At this time, we need to replay the production flow, pull down all the operations above the production, and do some pressure tests on the whole environment through the playback tool. The playback tool must support playback in multiples and verify the amount of business estimates for detection. Must also support to be able to create their own data, the existing production above the flow data is still different from the actual promotion.

At the beginning, there are two purposes to do double work: the first is to ensure that the system is more reliable, and the second is to make rational use of disaster recovery resources to avoid waste. One of the most troublesome things about doing double work is to solve most of the requests or requests in a unit in the same computer room as much as possible.

There will be problems with the cross-computer room traffic, especially when a certain computer room is down. There is also the problem of data synchronization such as Redis and DB to ensure cluster data consistency. Through the kafka module, it can be diverted to the corresponding computer room according to the diversion rules.

In terms of diversion, we must support users to request to the front end to be able to do normal diversion operations. The method of shunting operation is to mark the city code in the http request in the APP or browser, and divert the traffic to the corresponding data center according to this marking rule.

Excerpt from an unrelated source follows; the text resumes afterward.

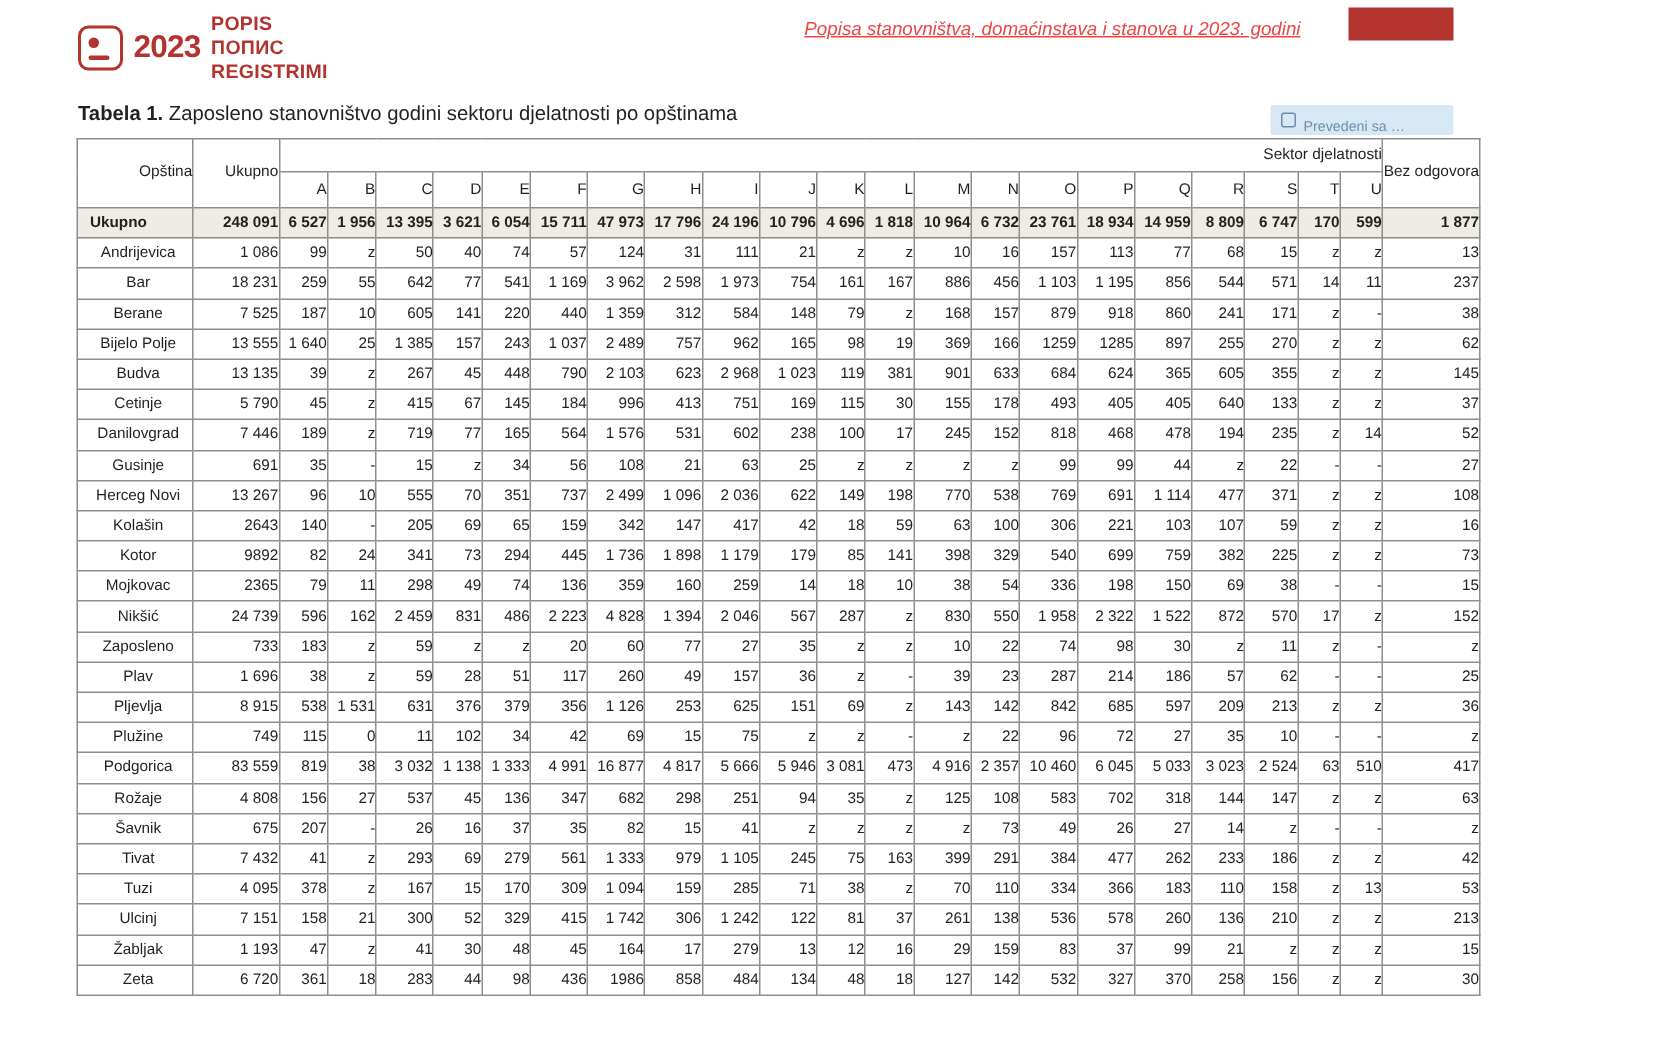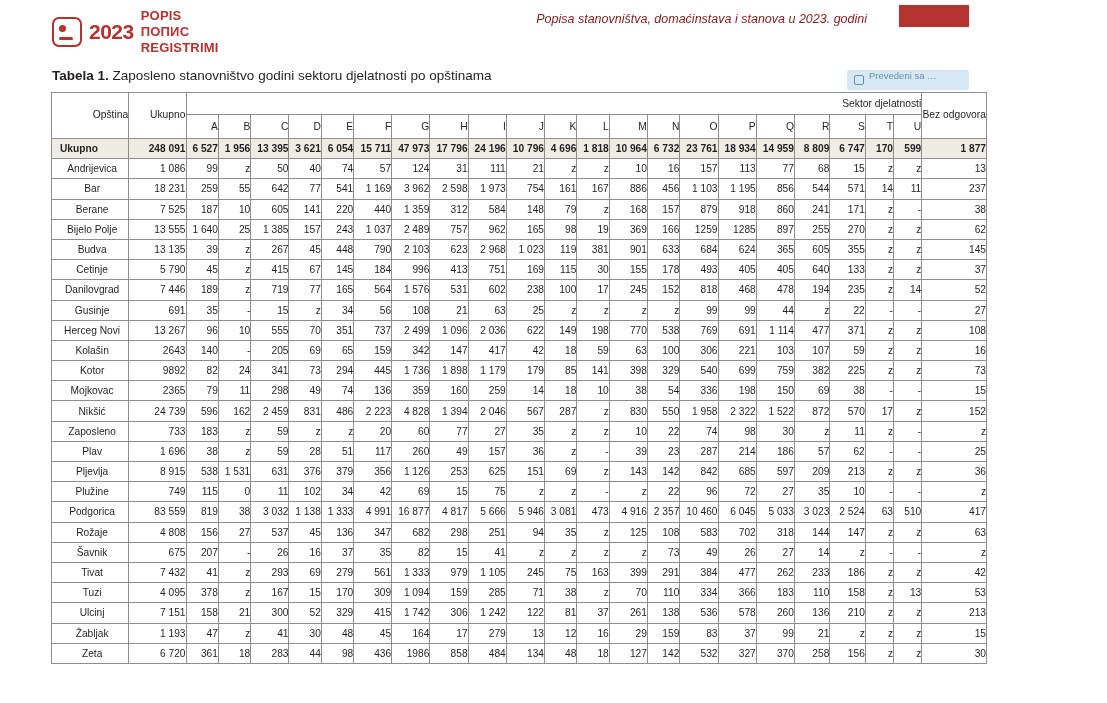"Popisa stanovništva, domaćinstava i" .header-title { color: #7f1d1d -> #ef4444; text-decoration: none -> underline }
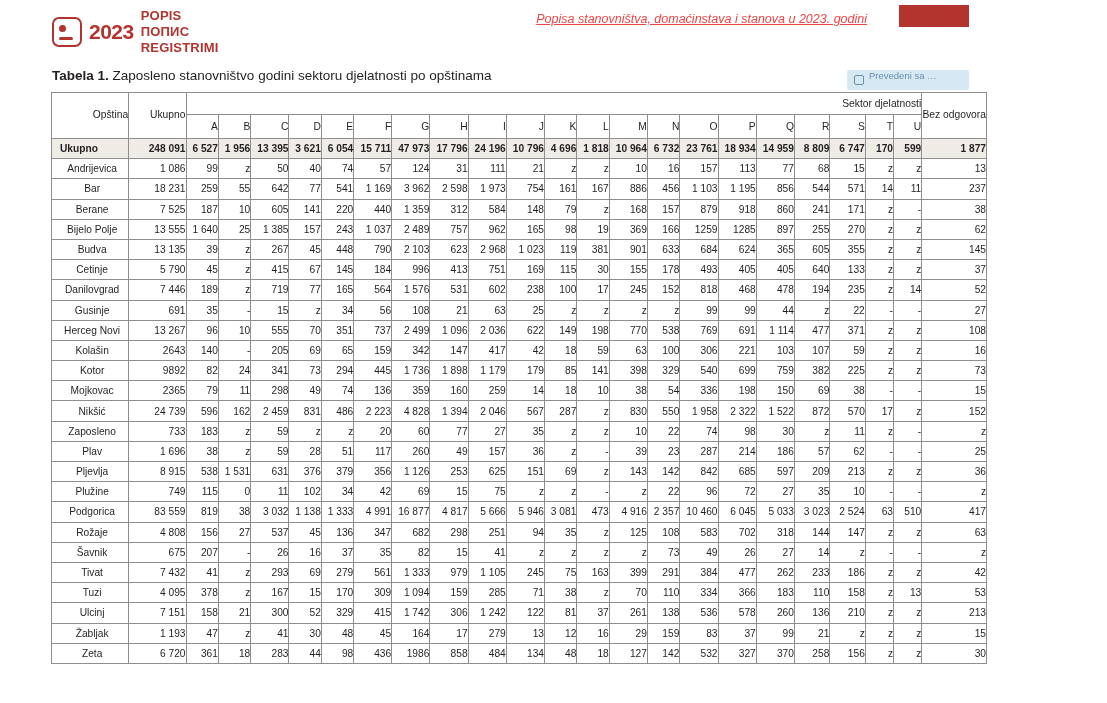"Prevedeni sa …" .float-chip { align-items: flex-start -> flex-end }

This figure is a switch. If there is a problem in one of the computer rooms, we configure it on the OPS platform to switch the entire traffic to other computer rooms.

5. Continuation-value

What is the value of operation and maintenance?

The first quality. Quality is nothing more than some availability, number of failures, average failure duration and user satisfaction rate, which operation and maintenance must achieve.

The second cost. Our effect is to reject waste, there are multiple dimensions, whether resources are fully and reasonably utilized, and whether capacity assessment is digitized. Whether the process is combined with the tool. Whether the manpower is optimized or not, we should find ways to replace the repetitive work.

The third efficiency. The traditional type of operation and maintenance should be transformed to the IT operation direction to transform the solution provider. The other direction is to transform to the development of operation and maintenance, liberating from repetitive work.

The fourth data operation. Operation and maintenance personnel are the most aware of the trend of the business process and data model of the whole company, and they need to do a lot of data analysis, including the embodiment of data operation ability, so as to create greater value for the company.

Thank you for reading! The example of digital transformation of Internet operation and maintenance is shared here. I hope the above content can be of some help to you, so that you can learn more knowledge. If you think the article is good, you can share it and let more people see it.

Welcome to subscribe "Shulou Technology Information " to get latest news, interesting things and hot topics in the IT industry, and controls the hottest and latest Internet news, technology news and IT industry trends.

*The comments in the above article only represent the author's personal views and do not represent the views and positions of this website. If you have more insights, please feel free to contribute and share.